[Supplied data Boundary: Start]
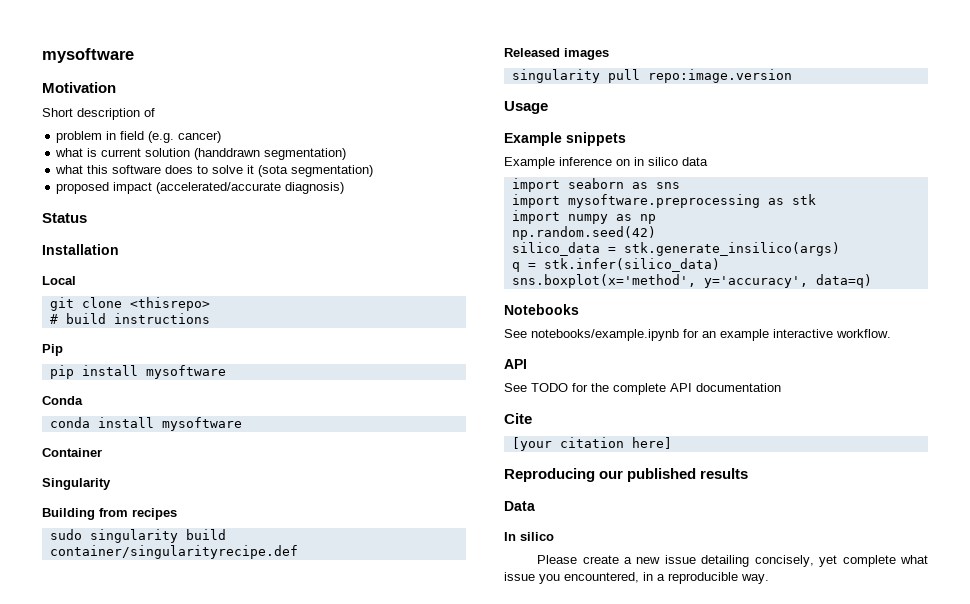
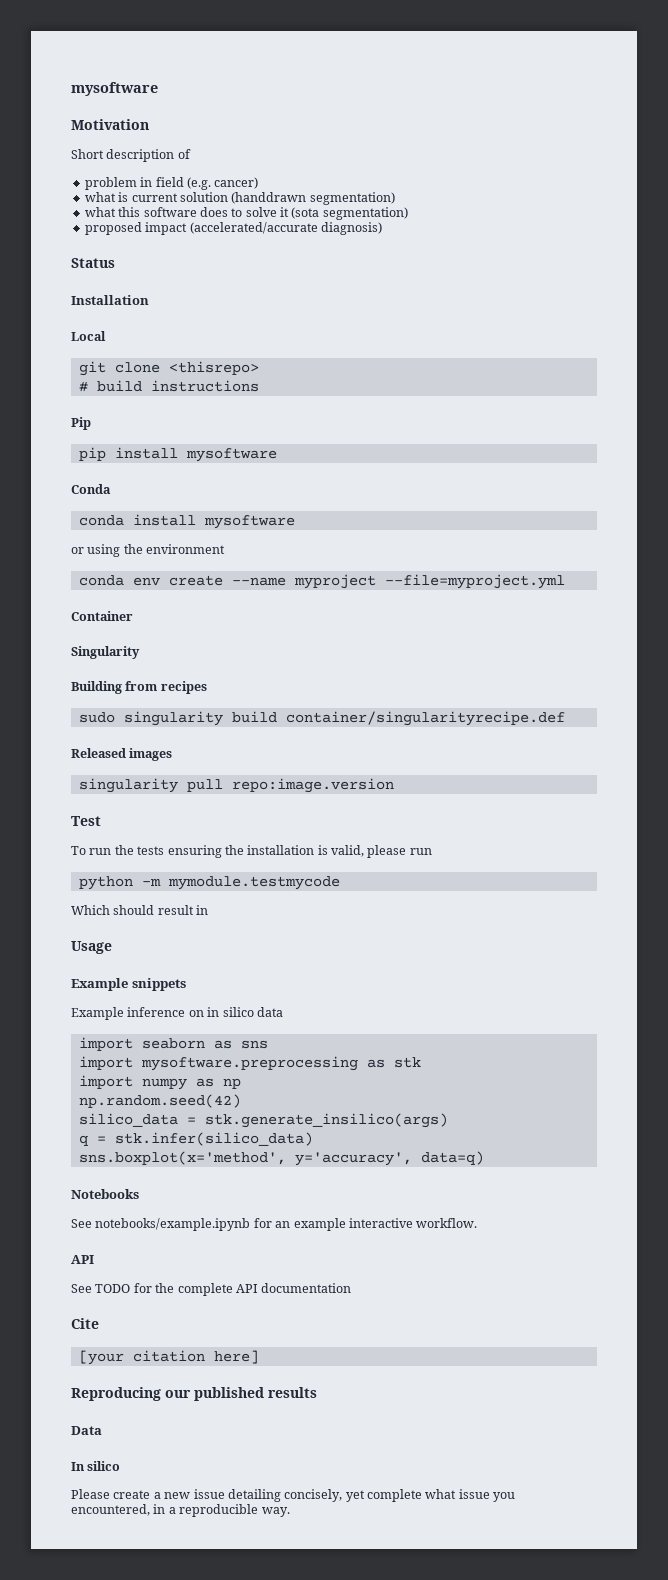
+ or using the environment
+ conda env create --name myproject --file=myproject.yml
+ Test
+ To run the tests ensuring the installation is valid, please run
+ python -m mymodule.testmycode
+ Which should result in

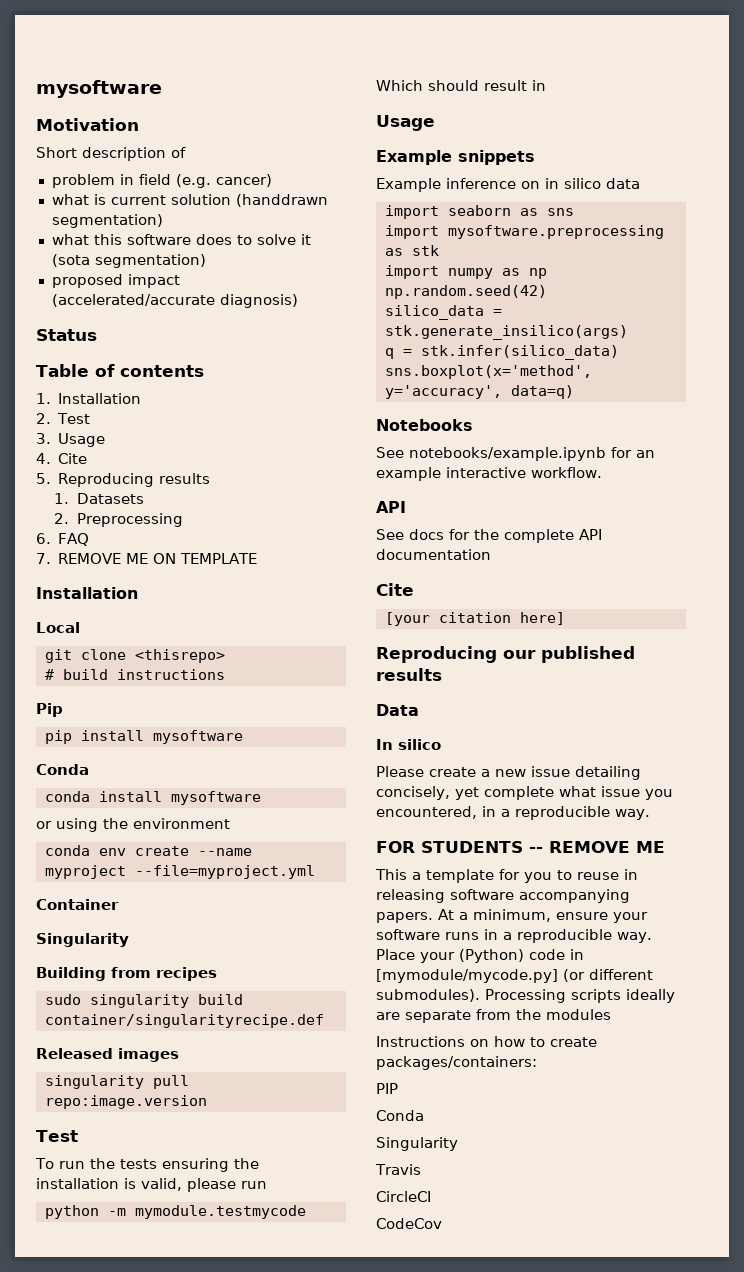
+ Table of contents
+ 1. Installation
+ 2. Test
+ 3. Usage
+ 4. Cite
+ 5. Reproducing results
+ 1. Datasets
+ 2. Preprocessing
+ 6. FAQ
+ 7. REMOVE ME ON TEMPLATE
- See TODO for the complete API documentation
+ See docs for the complete API documentation
+ FOR STUDENTS -- REMOVE ME
+ This a template for you to reuse in releasing software accompanying papers. At a minimum, ensure your software runs in a reproducible way. Place your (Python) code in [mymodule/mycode.py] (or different submodules). Processing scripts ideally are separate from the modules
+ Instructions on how to create packages/containers:
+ PIP
+ Conda
+ Singularity
+ Travis
+ CircleCI
+ CodeCov

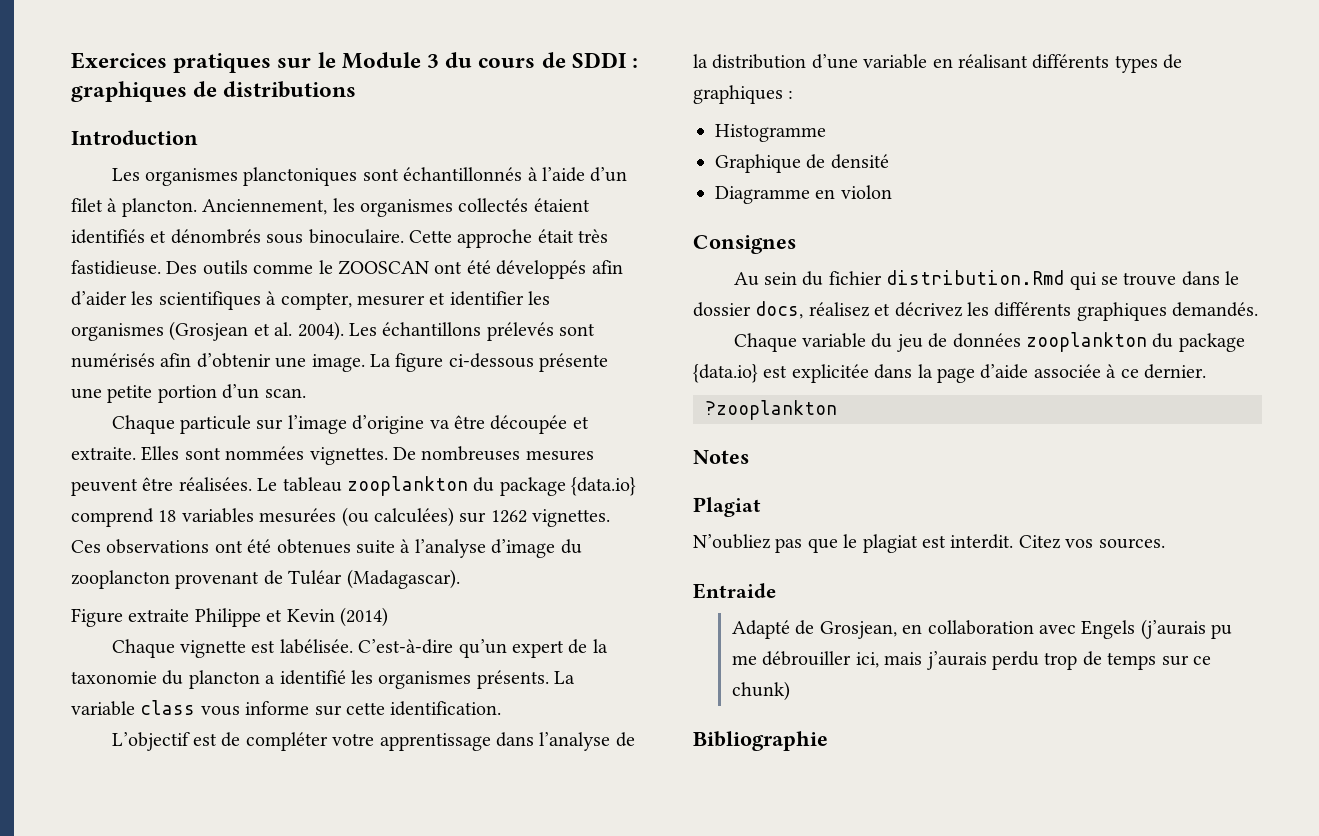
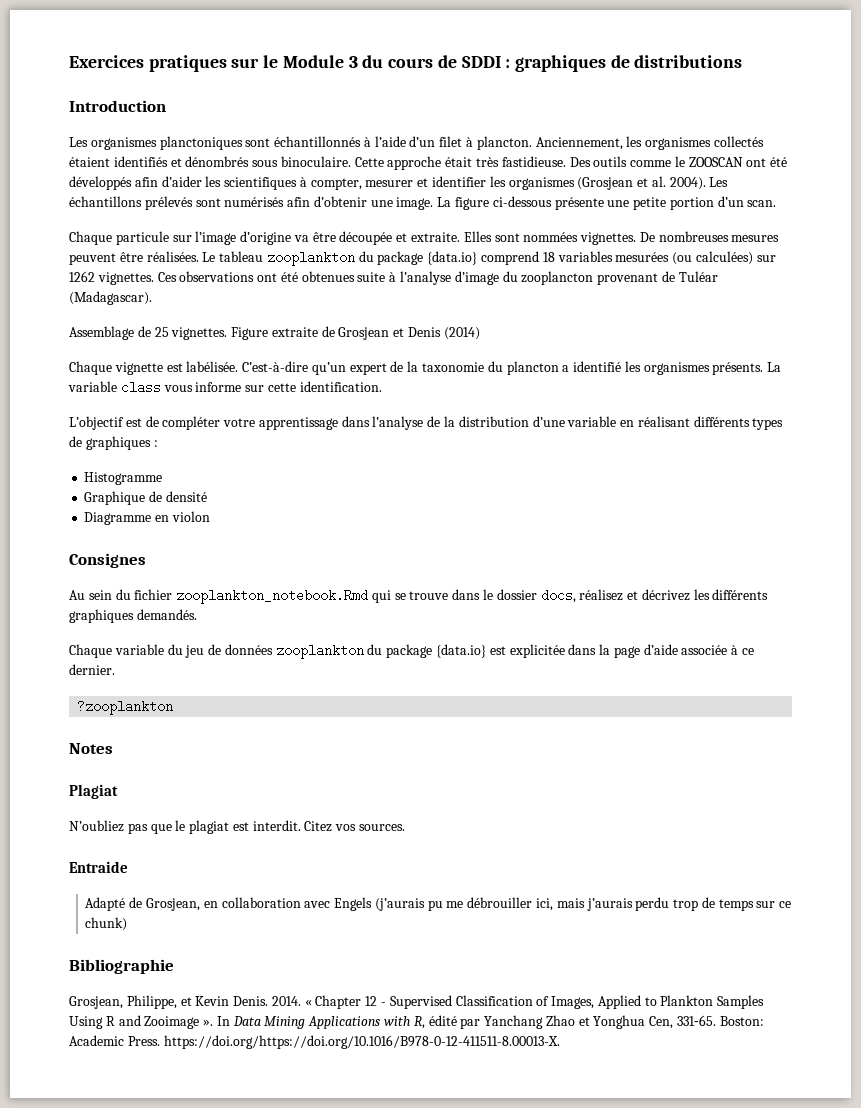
- Figure extraite Philippe et Kevin (2014)
+ Assemblage de 25 vignettes. Figure extraite de Grosjean et Denis (2014)
- Au sein du fichier distribution.Rmd qui se trouve dans le dossier docs, réalisez et décrivez les différents graphiques demandés.
+ Au sein du fichier zooplankton_notebook.Rmd qui se trouve dans le dossier docs, réalisez et décrivez les différents graphiques demandés.
+ Grosjean, Philippe, et Kevin Denis. 2014. « Chapter 12 - Supervised Classification of Images, Applied to Plankton Samples Using R and Zooimage ». In Data Mining Applications with R, édité par Yanchang Zhao et Yonghua Cen, 331‑65. Boston: Academic Press. https://doi.org/https://doi.org/10.1016/B978-0-12-411511-8.00013-X.

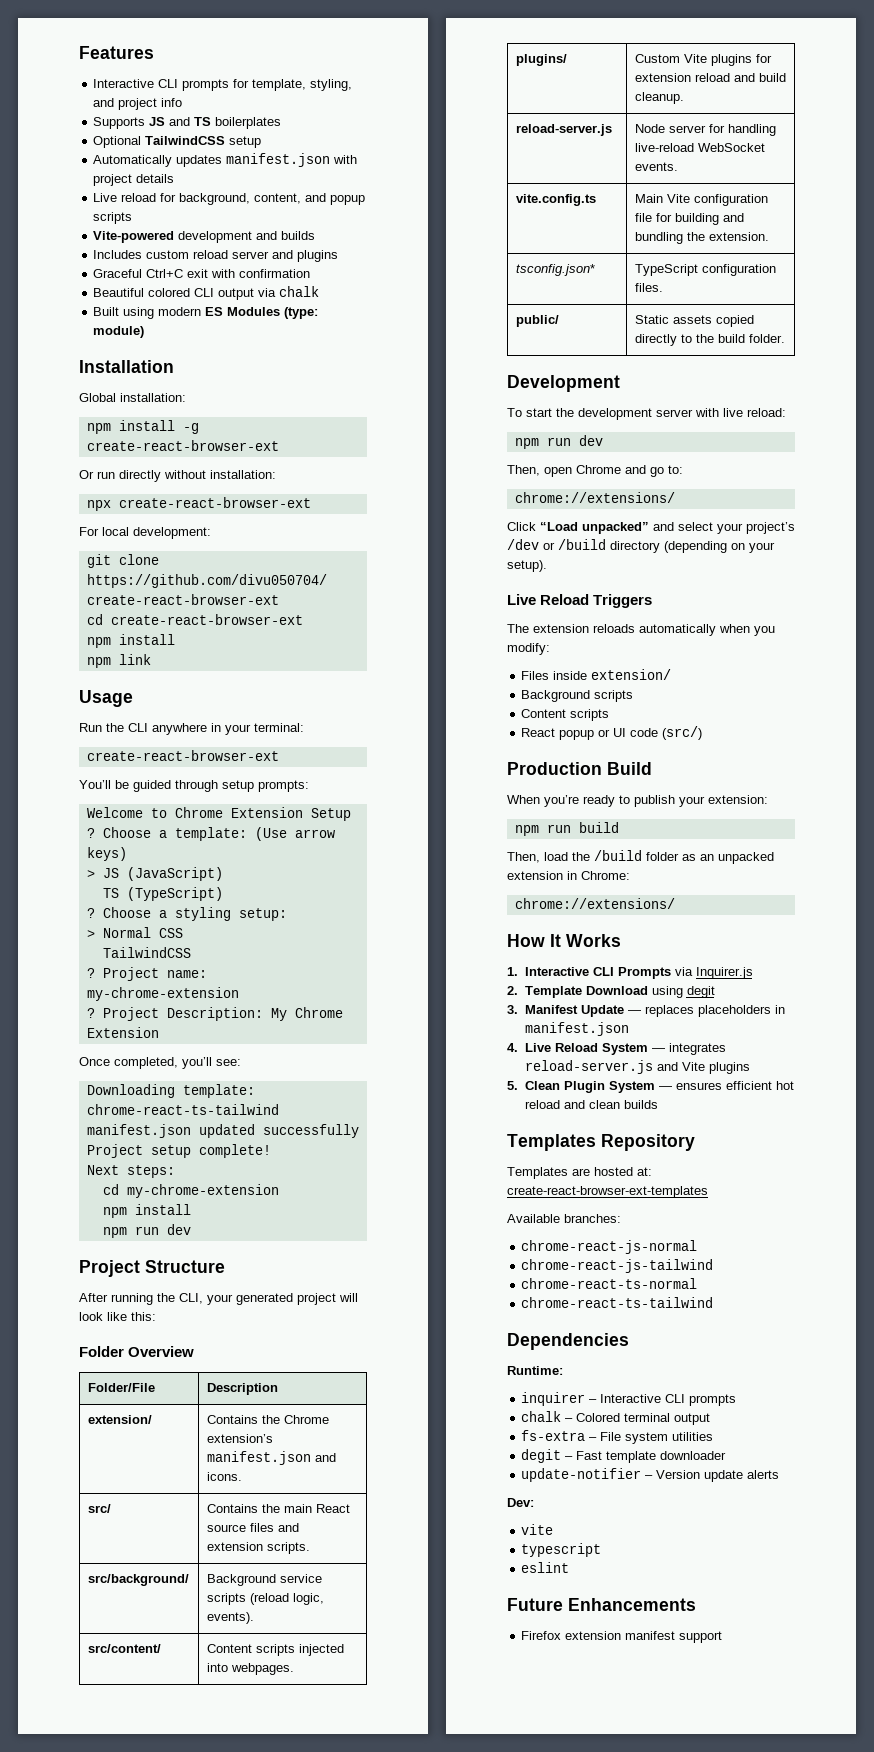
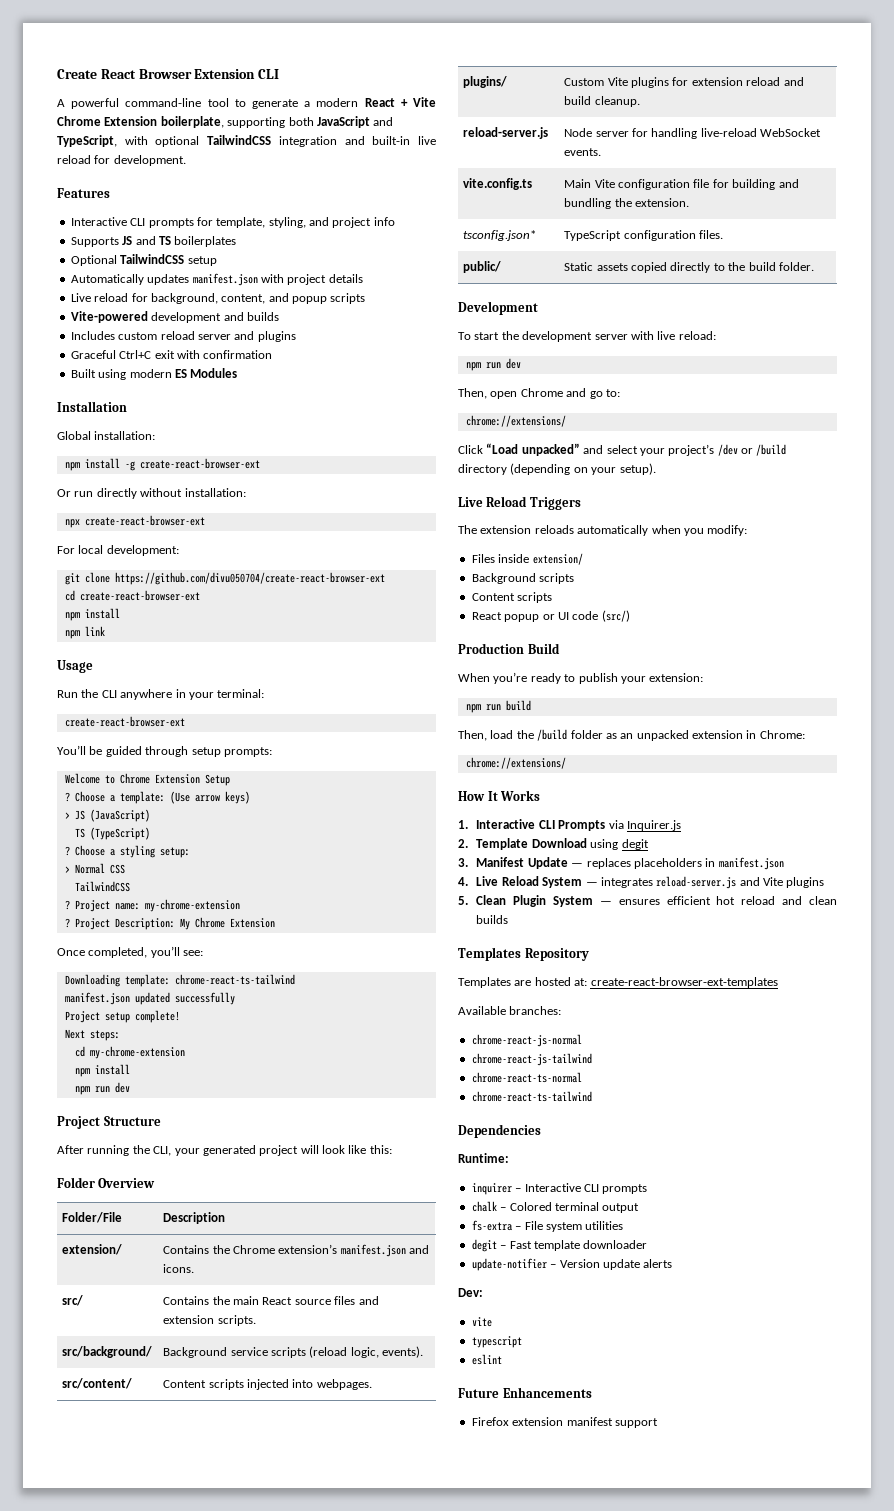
+ Create React Browser Extension CLI
+ A powerful command-line tool to generate a modern React + Vite Chrome Extension boilerplate, supporting both JavaScript and TypeScript, with optional TailwindCSS integration and built-in live reload for development.
- Beautiful colored CLI output via chalk
- Built using modern ES Modules (type: module)
+ Built using modern ES Modules

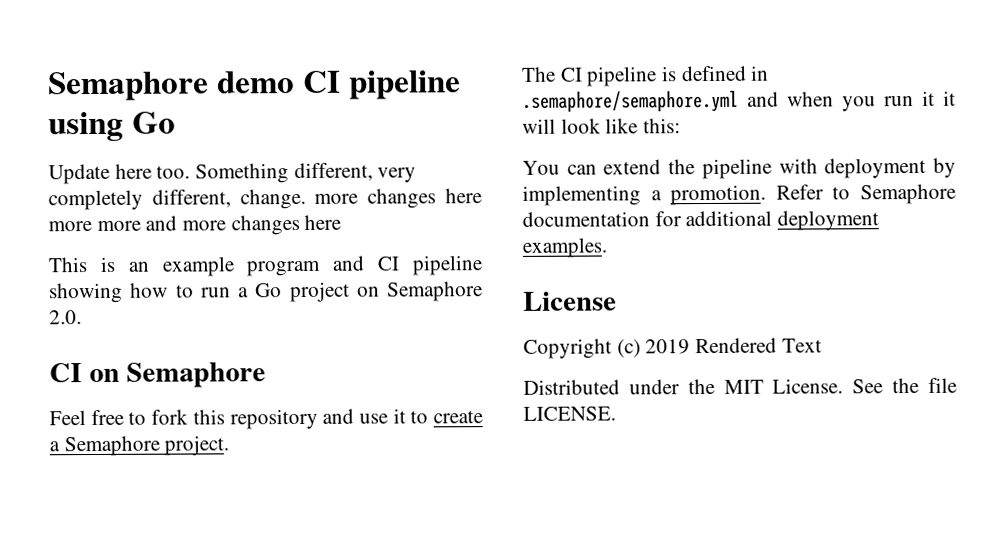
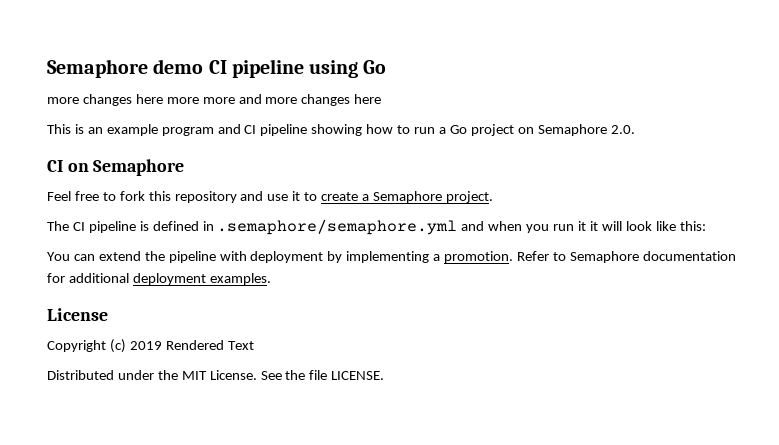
- Update here too. Something different, very completely different, change. more changes here more more and more changes here
+ more changes here more more and more changes here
[Supplied data Boundary: End]
** Task details **
The reply should reproduce every entry above word for word and contain no pictures.

** Answer box **
+ or using the environment
+ conda env create --name myproject --file=myproject.yml
+ Test
+ To run the tests ensuring the installation is valid, please run
+ python -m mymodule.testmycode
+ Which should result in

+ Table of contents
+ 1. Installation
+ 2. Test
+ 3. Usage
+ 4. Cite
+ 5. Reproducing results
+ 1. Datasets
+ 2. Preprocessing
+ 6. FAQ
+ 7. REMOVE ME ON TEMPLATE
- See TODO for the complete API documentation
+ See docs for the complete API documentation
+ FOR STUDENTS -- REMOVE ME
+ This a template for you to reuse in releasing software accompanying papers. At a minimum, ensure your software runs in a reproducible way. Place your (Python) code in [mymodule/mycode.py] (or different submodules). Processing scripts ideally are separate from the modules
+ Instructions on how to create packages/containers:
+ PIP
+ Conda
+ Singularity
+ Travis
+ CircleCI
+ CodeCov

- Figure extraite Philippe et Kevin (2014)
+ Assemblage de 25 vignettes. Figure extraite de Grosjean et Denis (2014)
- Au sein du fichier distribution.Rmd qui se trouve dans le dossier docs, réalisez et décrivez les différents graphiques demandés.
+ Au sein du fichier zooplankton_notebook.Rmd qui se trouve dans le dossier docs, réalisez et décrivez les différents graphiques demandés.
+ Grosjean, Philippe, et Kevin Denis. 2014. « Chapter 12 - Supervised Classification of Images, Applied to Plankton Samples Using R and Zooimage ». In Data Mining Applications with R, édité par Yanchang Zhao et Yonghua Cen, 331‑65. Boston: Academic Press. https://doi.org/https://doi.org/10.1016/B978-0-12-411511-8.00013-X.

+ Create React Browser Extension CLI
+ A powerful command-line tool to generate a modern React + Vite Chrome Extension boilerplate, supporting both JavaScript and TypeScript, with optional TailwindCSS integration and built-in live reload for development.
- Beautiful colored CLI output via chalk
- Built using modern ES Modules (type: module)
+ Built using modern ES Modules

- Update here too. Something different, very completely different, change. more changes here more more and more changes here
+ more changes here more more and more changes here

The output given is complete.